Mi madre negaba con la cabeza, como dándome por un caso perdido.

—Voy a prepararle una tila alpina. Doble. A mí me relaja muchísimo —dijo mi madre.

—Estoy tan cansada…

—Sí, cariño, sí.

Mi madre se puso a calentar agua mientras le pedía a mi padre que buscara la tila. Mi padre abrió un cajón de uno de los muebles de la cocina y sacó una caja de tila.

—De esa no, la alpina, la alpina. Que esa no le va a hacer efecto.

—Si estoy bien… Estoy bien —dije con cara de estar fatal.

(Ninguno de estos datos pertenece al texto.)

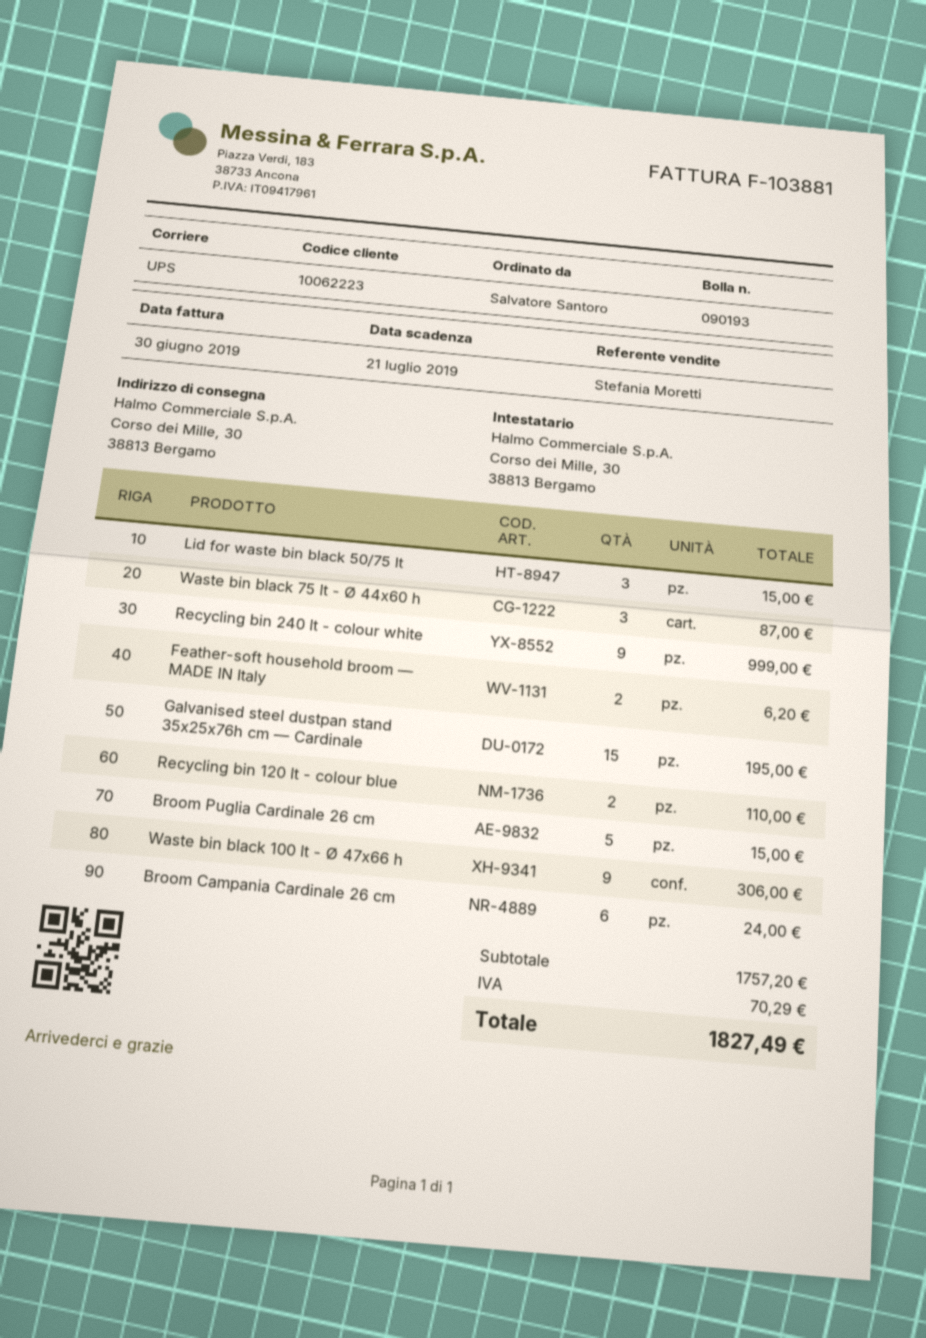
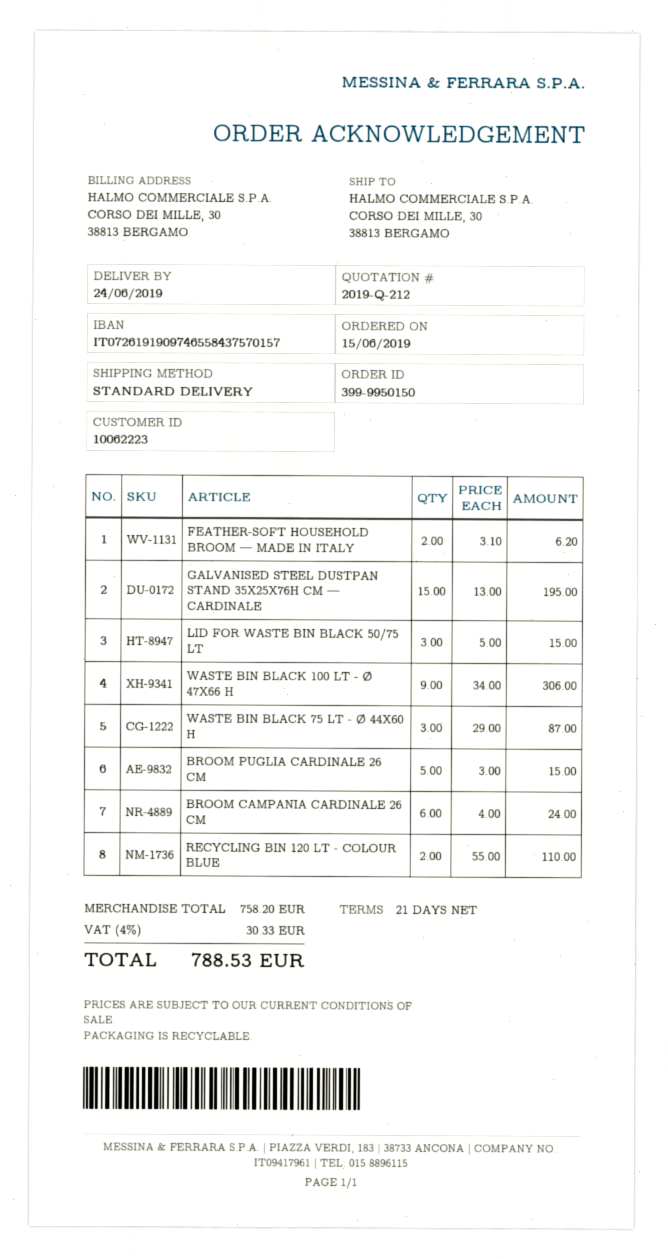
shipping method: UPS -> standard
Recycling bin 240 lt - colour white: 9 for 999.00 -> none
subtotal: 1757.20 -> 758.20
tax: 70.29 -> 30.33
total: 1827.49 -> 788.53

—Y mejor que vas a estar cuando te tomes la tila. Dos bolsitas y como nueva, ya verás. Y si podemos hacer algo… Lo que sea, cariño.

—¿Puedo dormir con vosotros?

—¿Con nosotros? —Mi madre se escandalizó ante semejante pregunta—. Sara, por favor, que tienes treinta años.

—Ya… —dije, derrotada.

—Y tu padre, además, aún no duerme conmigo.

—¿No? —pregunté mirando a mi padre. Y él negó con cierta lástima.

—Pero todo se andará —dijo él.

—¡Arturo! Ya veremos.

—No metas a la niña en nuestras cosas, mujer.

—No pasa nada, no pasa nada. Haced lo que queráis. No es de mi incumbencia. Yo ya soy mayor. Me voy a la cama. A la mía. Sola.

Y salí de la cocina. Mi madre me persiguió con la tila alpina en la mano.

—¿No te tomas la tila?

—Ah, la tila. Vale.

La cogí y le di un sorbo.

—Qué rica.

Y me fui con la taza escaleras arriba.

—¿Ha dicho que estaba rica? —oí que decía mi madre—. Sí que está mal, sí…

Me acosté en mi antigua cama. Me tapé la cabeza con el edredón. Y me dormí.